Change detection outputs:

==================================================

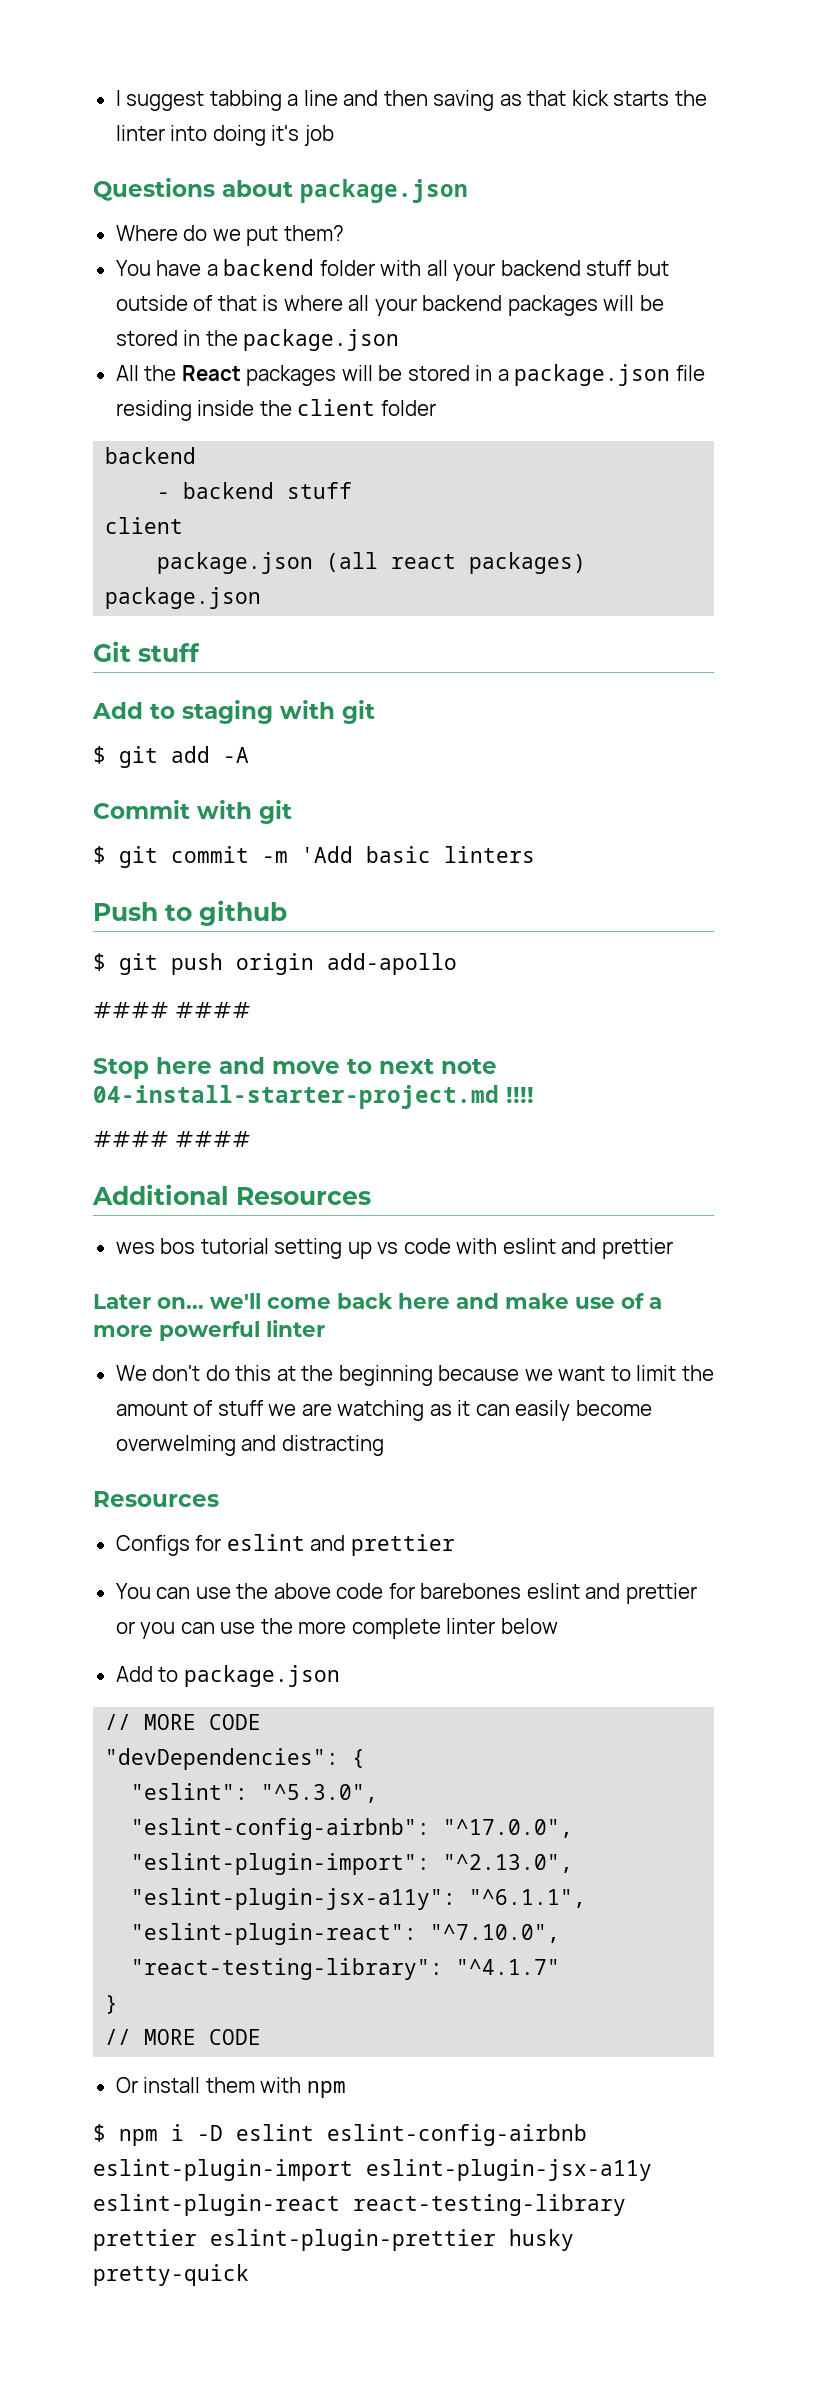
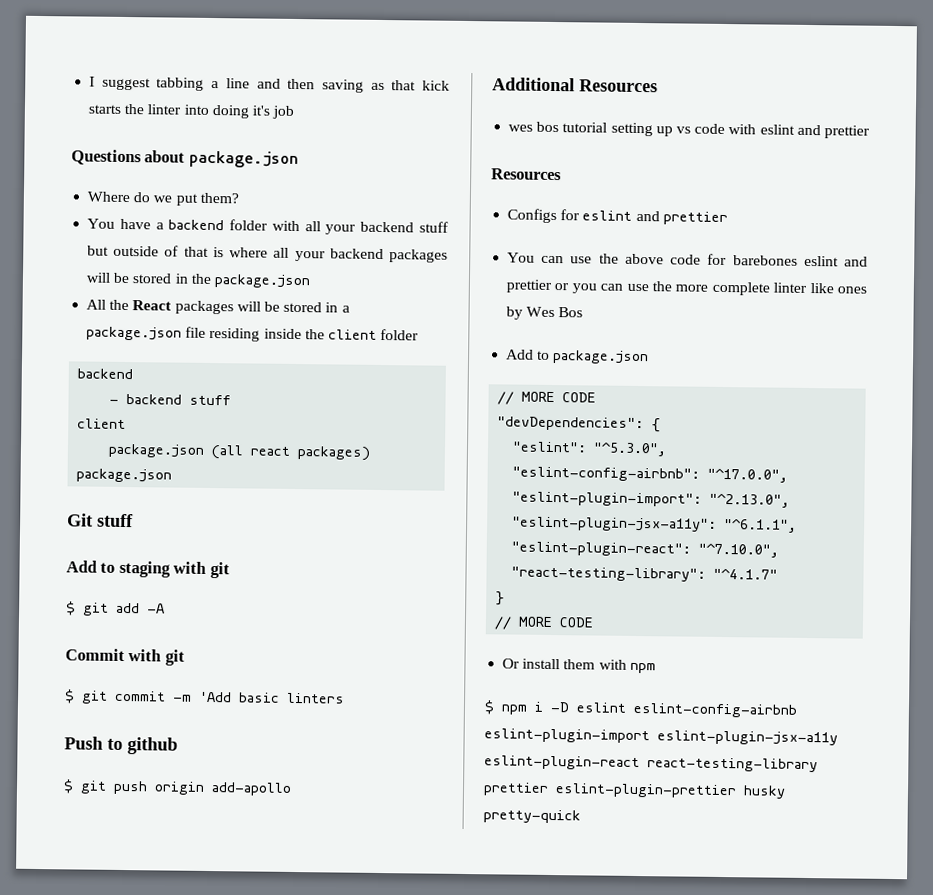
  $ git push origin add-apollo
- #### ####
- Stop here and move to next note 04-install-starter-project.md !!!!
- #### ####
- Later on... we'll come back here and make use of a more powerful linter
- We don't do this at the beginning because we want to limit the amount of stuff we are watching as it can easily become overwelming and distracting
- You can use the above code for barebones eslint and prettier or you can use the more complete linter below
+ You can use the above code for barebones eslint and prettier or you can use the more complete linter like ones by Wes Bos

==================================================

- [Work instruction] Write out the line containing "- Later on..." and every line after it through the end of the entries. Keep each one exactly as it is, and add nothing.

- [Your response]
- Later on... we'll come back here and make use of a more powerful linter
- We don't do this at the beginning because we want to limit the amount of stuff we are watching as it can easily become overwelming and distracting
- You can use the above code for barebones eslint and prettier or you can use the more complete linter below
+ You can use the above code for barebones eslint and prettier or you can use the more complete linter like ones by Wes Bos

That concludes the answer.